START Record extracts

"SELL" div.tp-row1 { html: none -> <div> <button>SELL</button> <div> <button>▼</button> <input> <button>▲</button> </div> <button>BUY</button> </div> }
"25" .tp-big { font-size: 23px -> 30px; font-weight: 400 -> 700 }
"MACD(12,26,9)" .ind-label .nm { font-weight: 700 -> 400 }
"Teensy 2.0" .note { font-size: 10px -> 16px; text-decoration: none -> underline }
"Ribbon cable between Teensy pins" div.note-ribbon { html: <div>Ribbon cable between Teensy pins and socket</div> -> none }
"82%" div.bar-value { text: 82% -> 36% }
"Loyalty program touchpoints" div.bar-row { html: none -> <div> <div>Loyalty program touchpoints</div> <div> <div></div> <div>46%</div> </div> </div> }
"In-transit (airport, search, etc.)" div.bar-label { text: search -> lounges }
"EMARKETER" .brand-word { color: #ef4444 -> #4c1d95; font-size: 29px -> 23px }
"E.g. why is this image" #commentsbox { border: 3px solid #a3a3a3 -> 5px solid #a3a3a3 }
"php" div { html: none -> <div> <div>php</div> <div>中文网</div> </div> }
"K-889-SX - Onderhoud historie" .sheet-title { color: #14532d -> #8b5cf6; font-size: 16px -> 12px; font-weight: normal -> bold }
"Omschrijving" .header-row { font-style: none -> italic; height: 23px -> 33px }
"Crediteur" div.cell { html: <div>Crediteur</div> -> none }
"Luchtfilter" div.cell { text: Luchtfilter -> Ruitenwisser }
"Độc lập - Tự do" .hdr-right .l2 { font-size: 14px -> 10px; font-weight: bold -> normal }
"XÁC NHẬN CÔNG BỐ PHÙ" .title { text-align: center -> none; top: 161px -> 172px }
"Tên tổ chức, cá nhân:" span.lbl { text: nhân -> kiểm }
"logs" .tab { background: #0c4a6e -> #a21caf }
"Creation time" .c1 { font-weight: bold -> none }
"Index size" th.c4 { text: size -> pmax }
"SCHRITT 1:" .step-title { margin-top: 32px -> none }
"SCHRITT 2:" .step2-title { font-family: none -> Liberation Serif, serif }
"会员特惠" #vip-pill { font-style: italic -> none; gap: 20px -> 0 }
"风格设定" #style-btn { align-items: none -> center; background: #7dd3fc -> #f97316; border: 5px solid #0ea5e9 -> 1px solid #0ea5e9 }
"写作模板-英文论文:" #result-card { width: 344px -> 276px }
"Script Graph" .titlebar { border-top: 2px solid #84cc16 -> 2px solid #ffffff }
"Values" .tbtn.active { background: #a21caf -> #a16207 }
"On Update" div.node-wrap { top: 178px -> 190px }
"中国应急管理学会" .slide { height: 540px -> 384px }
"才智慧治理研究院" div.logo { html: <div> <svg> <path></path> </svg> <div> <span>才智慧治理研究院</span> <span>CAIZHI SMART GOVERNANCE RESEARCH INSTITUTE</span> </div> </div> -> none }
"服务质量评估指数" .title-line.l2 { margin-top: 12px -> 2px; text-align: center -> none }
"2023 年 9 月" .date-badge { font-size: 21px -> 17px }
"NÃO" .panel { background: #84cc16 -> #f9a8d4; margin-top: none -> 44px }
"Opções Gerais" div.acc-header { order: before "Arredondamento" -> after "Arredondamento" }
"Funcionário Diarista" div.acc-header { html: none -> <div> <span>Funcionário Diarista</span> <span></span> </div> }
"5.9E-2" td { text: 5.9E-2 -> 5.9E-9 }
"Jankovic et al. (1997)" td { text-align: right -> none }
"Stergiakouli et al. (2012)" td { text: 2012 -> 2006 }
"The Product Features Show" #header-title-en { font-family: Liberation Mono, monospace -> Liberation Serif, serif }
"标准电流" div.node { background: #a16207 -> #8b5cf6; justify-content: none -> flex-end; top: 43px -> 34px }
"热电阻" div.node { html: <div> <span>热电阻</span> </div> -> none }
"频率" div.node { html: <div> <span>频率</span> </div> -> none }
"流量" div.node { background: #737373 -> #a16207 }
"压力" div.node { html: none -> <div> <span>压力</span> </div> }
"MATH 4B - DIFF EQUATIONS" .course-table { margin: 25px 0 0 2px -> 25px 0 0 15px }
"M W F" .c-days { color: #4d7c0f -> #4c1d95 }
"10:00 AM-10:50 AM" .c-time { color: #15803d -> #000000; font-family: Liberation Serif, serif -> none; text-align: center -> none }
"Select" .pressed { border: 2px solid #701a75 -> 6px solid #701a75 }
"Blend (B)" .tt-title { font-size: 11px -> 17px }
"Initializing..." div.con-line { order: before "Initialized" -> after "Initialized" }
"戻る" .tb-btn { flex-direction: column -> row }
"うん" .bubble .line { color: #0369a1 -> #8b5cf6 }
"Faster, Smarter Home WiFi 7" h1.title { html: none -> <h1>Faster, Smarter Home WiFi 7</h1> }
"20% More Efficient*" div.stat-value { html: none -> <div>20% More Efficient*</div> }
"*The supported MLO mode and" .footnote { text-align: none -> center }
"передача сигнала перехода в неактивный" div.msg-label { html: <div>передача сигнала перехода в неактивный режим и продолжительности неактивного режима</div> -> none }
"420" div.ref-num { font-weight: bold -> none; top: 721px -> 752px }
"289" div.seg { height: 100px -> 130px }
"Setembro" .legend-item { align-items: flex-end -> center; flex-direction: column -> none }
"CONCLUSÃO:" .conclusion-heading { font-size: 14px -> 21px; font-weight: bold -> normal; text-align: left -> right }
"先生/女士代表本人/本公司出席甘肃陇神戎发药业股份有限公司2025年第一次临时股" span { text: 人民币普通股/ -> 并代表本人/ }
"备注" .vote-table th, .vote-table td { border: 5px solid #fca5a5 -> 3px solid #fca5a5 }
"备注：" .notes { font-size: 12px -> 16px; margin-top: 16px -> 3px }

END Record extracts

### Aim of the exercise
Copy out all the entries shown above, character for character.

### Response
"SELL" div.tp-row1 { html: none -> <div> <button>SELL</button> <div> <button>▼</button> <input> <button>▲</button> </div> <button>BUY</button> </div> }
"25" .tp-big { font-size: 23px -> 30px; font-weight: 400 -> 700 }
"MACD(12,26,9)" .ind-label .nm { font-weight: 700 -> 400 }
"Teensy 2.0" .note { font-size: 10px -> 16px; text-decoration: none -> underline }
"Ribbon cable between Teensy pins" div.note-ribbon { html: <div>Ribbon cable between Teensy pins and socket</div> -> none }
"82%" div.bar-value { text: 82% -> 36% }
"Loyalty program touchpoints" div.bar-row { html: none -> <div> <div>Loyalty program touchpoints</div> <div> <div></div> <div>46%</div> </div> </div> }
"In-transit (airport, search, etc.)" div.bar-label { text: search -> lounges }
"EMARKETER" .brand-word { color: #ef4444 -> #4c1d95; font-size: 29px -> 23px }
"E.g. why is this image" #commentsbox { border: 3px solid #a3a3a3 -> 5px solid #a3a3a3 }
"php" div { html: none -> <div> <div>php</div> <div>中文网</div> </div> }
"K-889-SX - Onderhoud historie" .sheet-title { color: #14532d -> #8b5cf6; font-size: 16px -> 12px; font-weight: normal -> bold }
"Omschrijving" .header-row { font-style: none -> italic; height: 23px -> 33px }
"Crediteur" div.cell { html: <div>Crediteur</div> -> none }
"Luchtfilter" div.cell { text: Luchtfilter -> Ruitenwisser }
"Độc lập - Tự do" .hdr-right .l2 { font-size: 14px -> 10px; font-weight: bold -> normal }
"XÁC NHẬN CÔNG BỐ PHÙ" .title { text-align: center -> none; top: 161px -> 172px }
"Tên tổ chức, cá nhân:" span.lbl { text: nhân -> kiểm }
"logs" .tab { background: #0c4a6e -> #a21caf }
"Creation time" .c1 { font-weight: bold -> none }
"Index size" th.c4 { text: size -> pmax }
"SCHRITT 1:" .step-title { margin-top: 32px -> none }
"SCHRITT 2:" .step2-title { font-family: none -> Liberation Serif, serif }
"会员特惠" #vip-pill { font-style: italic -> none; gap: 20px -> 0 }
"风格设定" #style-btn { align-items: none -> center; background: #7dd3fc -> #f97316; border: 5px solid #0ea5e9 -> 1px solid #0ea5e9 }
"写作模板-英文论文:" #result-card { width: 344px -> 276px }
"Script Graph" .titlebar { border-top: 2px solid #84cc16 -> 2px solid #ffffff }
"Values" .tbtn.active { background: #a21caf -> #a16207 }
"On Update" div.node-wrap { top: 178px -> 190px }
"中国应急管理学会" .slide { height: 540px -> 384px }
"才智慧治理研究院" div.logo { html: <div> <svg> <path></path> </svg> <div> <span>才智慧治理研究院</span> <span>CAIZHI SMART GOVERNANCE RESEARCH INSTITUTE</span> </div> </div> -> none }
"服务质量评估指数" .title-line.l2 { margin-top: 12px -> 2px; text-align: center -> none }
"2023 年 9 月" .date-badge { font-size: 21px -> 17px }
"NÃO" .panel { background: #84cc16 -> #f9a8d4; margin-top: none -> 44px }
"Opções Gerais" div.acc-header { order: before "Arredondamento" -> after "Arredondamento" }
"Funcionário Diarista" div.acc-header { html: none -> <div> <span>Funcionário Diarista</span> <span></span> </div> }
"5.9E-2" td { text: 5.9E-2 -> 5.9E-9 }
"Jankovic et al. (1997)" td { text-align: right -> none }
"Stergiakouli et al. (2012)" td { text: 2012 -> 2006 }
"The Product Features Show" #header-title-en { font-family: Liberation Mono, monospace -> Liberation Serif, serif }
"标准电流" div.node { background: #a16207 -> #8b5cf6; justify-content: none -> flex-end; top: 43px -> 34px }
"热电阻" div.node { html: <div> <span>热电阻</span> </div> -> none }
"频率" div.node { html: <div> <span>频率</span> </div> -> none }
"流量" div.node { background: #737373 -> #a16207 }
"压力" div.node { html: none -> <div> <span>压力</span> </div> }
"MATH 4B - DIFF EQUATIONS" .course-table { margin: 25px 0 0 2px -> 25px 0 0 15px }
"M W F" .c-days { color: #4d7c0f -> #4c1d95 }
"10:00 AM-10:50 AM" .c-time { color: #15803d -> #000000; font-family: Liberation Serif, serif -> none; text-align: center -> none }
"Select" .pressed { border: 2px solid #701a75 -> 6px solid #701a75 }
"Blend (B)" .tt-title { font-size: 11px -> 17px }
"Initializing..." div.con-line { order: before "Initialized" -> after "Initialized" }
"戻る" .tb-btn { flex-direction: column -> row }
"うん" .bubble .line { color: #0369a1 -> #8b5cf6 }
"Faster, Smarter Home WiFi 7" h1.title { html: none -> <h1>Faster, Smarter Home WiFi 7</h1> }
"20% More Efficient*" div.stat-value { html: none -> <div>20% More Efficient*</div> }
"*The supported MLO mode and" .footnote { text-align: none -> center }
"передача сигнала перехода в неактивный" div.msg-label { html: <div>передача сигнала перехода в неактивный режим и продолжительности неактивного режима</div> -> none }
"420" div.ref-num { font-weight: bold -> none; top: 721px -> 752px }
"289" div.seg { height: 100px -> 130px }
"Setembro" .legend-item { align-items: flex-end -> center; flex-direction: column -> none }
"CONCLUSÃO:" .conclusion-heading { font-size: 14px -> 21px; font-weight: bold -> normal; text-align: left -> right }
"先生/女士代表本人/本公司出席甘肃陇神戎发药业股份有限公司2025年第一次临时股" span { text: 人民币普通股/ -> 并代表本人/ }
"备注" .vote-table th, .vote-table td { border: 5px solid #fca5a5 -> 3px solid #fca5a5 }
"备注：" .notes { font-size: 12px -> 16px; margin-top: 16px -> 3px }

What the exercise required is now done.